Nachruf:Eberhard Jäckel ist gestorben

Eberhard Jäckel

Eberhard Jäckel (1929 - 2017).

(Foto: Bernd Weissbrod)

Mit dem Buch und dem Film "Der Tod ist ein Meister aus Deutschland" wurde er bekannt. Gemeinsam mit Lea Rosh initiierte er das Holocaust-Mahnmal. Am Dienstag ist der Historiker Eberhard Jäckel gestorben.

Von Joachim Käppner

"Was eigentlich würde sich ändern, wenn der nationalsozialistische Mord (an den Juden; SZ) nicht einzigartig gewesen wäre? Sollte die Bundesrepublik dann etwa keine Wiedergutmachungszahlungen mehr leisten, der Bundeskanzler sich nicht mehr in Yad Vashem verneigen und der Bürger sich besser fühlen?"

Eberhard Jäckel war ein Mann, der die Dinge wie die Fragen auf den Punkt zu bringen vermochte. Die Frage, was sich denn ändern würde, galt 1987 während des Historikerstreits den Rechtskonservativen um Ernst Nolte; der Berliner Geschichtsprofessor hatte ja die Einzigartigkeit des Holocaust bestritten. Dass diese Art des historischen Revisionismus in der Debatte am Ende recht kläglich aussah, war auch das Werk von Eberhard Jäckel. Dem 1929 geborenen Historiker und Experten für den Nationalsozialismus konnte Nolte nicht mit dem üblichen Totschlagargument kommen, er argumentiere emotional oder ideologisch und nicht wissenschaftlich. Jäckel, 1967 bis 1997 Professor für Geschichte an der Stuttgarter Universität, wies Nolte nach, dass es diesem wohl eher darum gehe, "die Deutschen von der Last dieses Teils der Geschichte zu befreien".

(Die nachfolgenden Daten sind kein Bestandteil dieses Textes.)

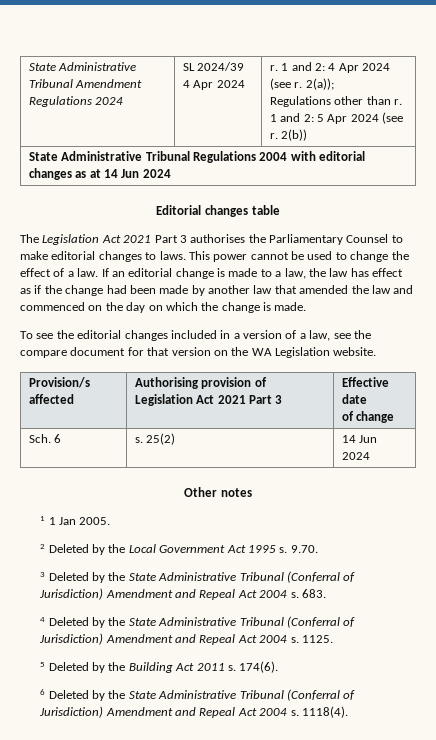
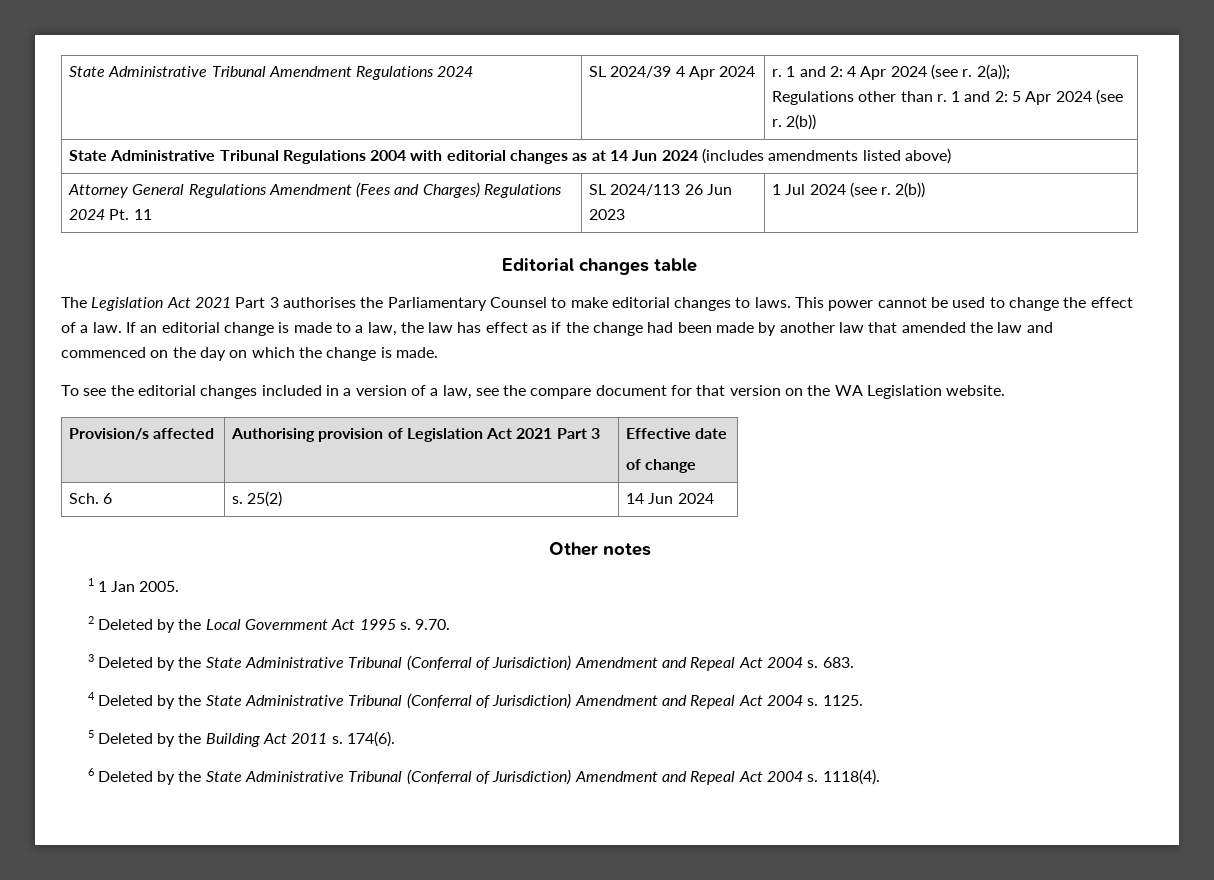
- State Administrative Tribunal Regulations 2004 with editorial changes as at 14 Jun 2024
+ State Administrative Tribunal Regulations 2004 with editorial changes as at 14 Jun 2024 (includes amendments listed above)
+ Attorney General Regulations Amendment (Fees and Charges) Regulations 2024 Pt. 11 | SL 2024/113 26 Jun 2023 | 1 Jul 2024 (see r. 2(b))

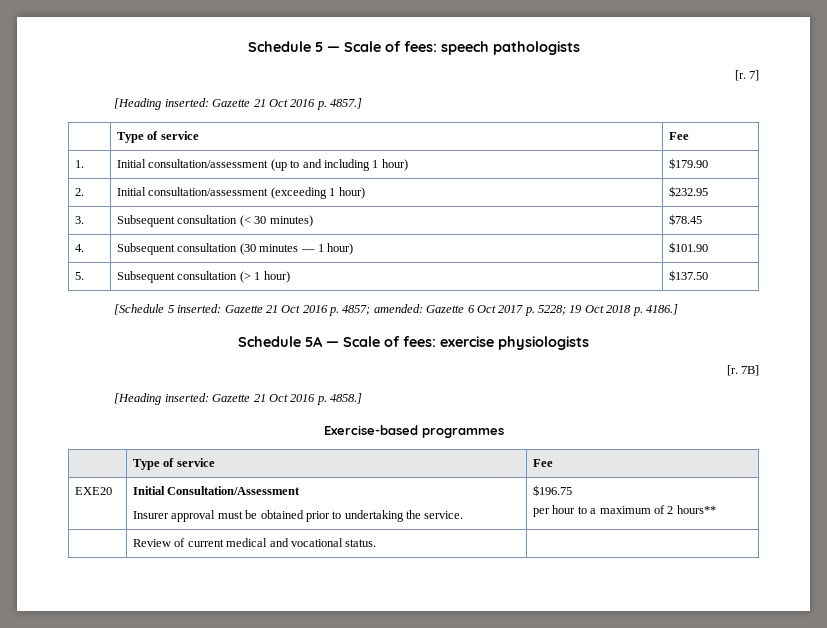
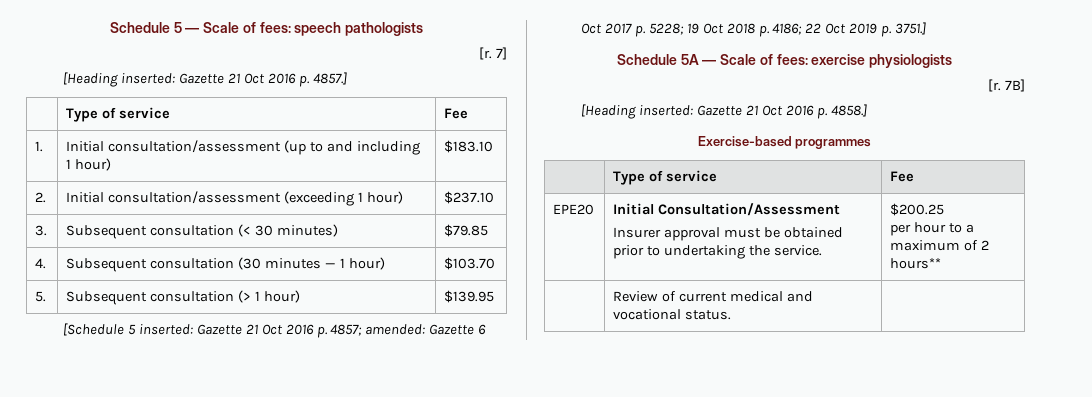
- 1. | Initial consultation/assessment (up to and including 1 hour) | $179.90
+ 1. | Initial consultation/assessment (up to and including 1 hour) | $183.10
- 2. | Initial consultation/assessment (exceeding 1 hour) | $232.95
+ 2. | Initial consultation/assessment (exceeding 1 hour) | $237.10
- 3. | Subsequent consultation (< 30 minutes) | $78.45
+ 3. | Subsequent consultation (< 30 minutes) | $79.85
- 4. | Subsequent consultation (30 minutes — 1 hour) | $101.90
+ 4. | Subsequent consultation (30 minutes — 1 hour) | $103.70
- 5. | Subsequent consultation (> 1 hour) | $137.50
+ 5. | Subsequent consultation (> 1 hour) | $139.95
- [Schedule 5 inserted: Gazette 21 Oct 2016 p. 4857; amended: Gazette 6 Oct 2017 p. 5228; 19 Oct 2018 p. 4186.]
+ [Schedule 5 inserted: Gazette 21 Oct 2016 p. 4857; amended: Gazette 6 Oct 2017 p. 5228; 19 Oct 2018 p. 4186; 22 Oct 2019 p. 3751.]
- EXE20 | Initial Consultation/Assessment
- Insurer approval must be obtained prior to undertaking the service. | $196.75
+ EPE20 | Initial Consultation/Assessment
+ Insurer approval must be obtained prior to undertaking the service. | $200.25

Eberhard Jäckel selbst hatte schon als junger Forscher begriffen, dass dies nicht möglich ist, dass man sich der Geschichte stellen muss; der Genozid an den Juden wurde das Thema seines Forscherlebens. Es waren Jüngere wie Jäckel, welche den Staub fortbliesen, der noch in den Sechzigerjahren vielerorts dick auf der deutschen Geschichtswissenschaft ruhte. Er hatte unter anderem an der Sorbonne in Paris und in den USA studiert, das half, die thematischen Scheuklappen in der Heimat zu ignorieren. Jäckel engagierte sich 1968 für Willy Brandt und trat in die SPD ein.

"Der Tod ist ein Meister aus Deutschland" gehört zu seinen bekanntesten Werken

Zu seinem eigenen Erstaunen und Verdruss geriet er in späteren Jahren in den unzutreffenden Ruf, zu den eher konservativen Kräften zu gehören. Der modernen Strukturwissenschaft missfiel seine Rolle als, wie die Historiker sagten, "Intentionalist": Jäckel ging davon aus, dass der Mord an den Juden schon lange vor 1933 Hitlers feste Absicht gewesen sei, die er dann, einmal an der Macht, konsequent umgesetzt habe. Kritiker wie Hans Mommsen hielten diese Auffassung für zu schematisch, blieben aber in der Minderheit. Zu Jäckels bekanntesten Werken gehören Buch und Film "Der Tod ist ein Meister aus Deutschland", die er zusammen mit der Publizistin und engen Freundin Lea Rosh produzierte.

Für die linken Kritiker des Berliner Holocaust-Mahnmals, für das er sich gemeinsam Lea Rosh einsetzte, fehlte ihm das Verständnis: Jäckel war in einer Zeit Professor geworden, in der ein offenes Bekenntnis der Gesellschaft zur deutschen Schuld noch undenkbar war; was jetzt daran falsch sein sollte, erschloss sich ihm nicht. Das Denkmal, das Stelenfeld von Peter Eisenmann, ist längst gebaut und ein würdiger, viel besuchter Ort. Es sieht so aus, als habe die Geschichte einem ihrer besten Kenner recht geben wollen. Eberhard Jäckel starb am Dienstag im Alter von 88 Jahren.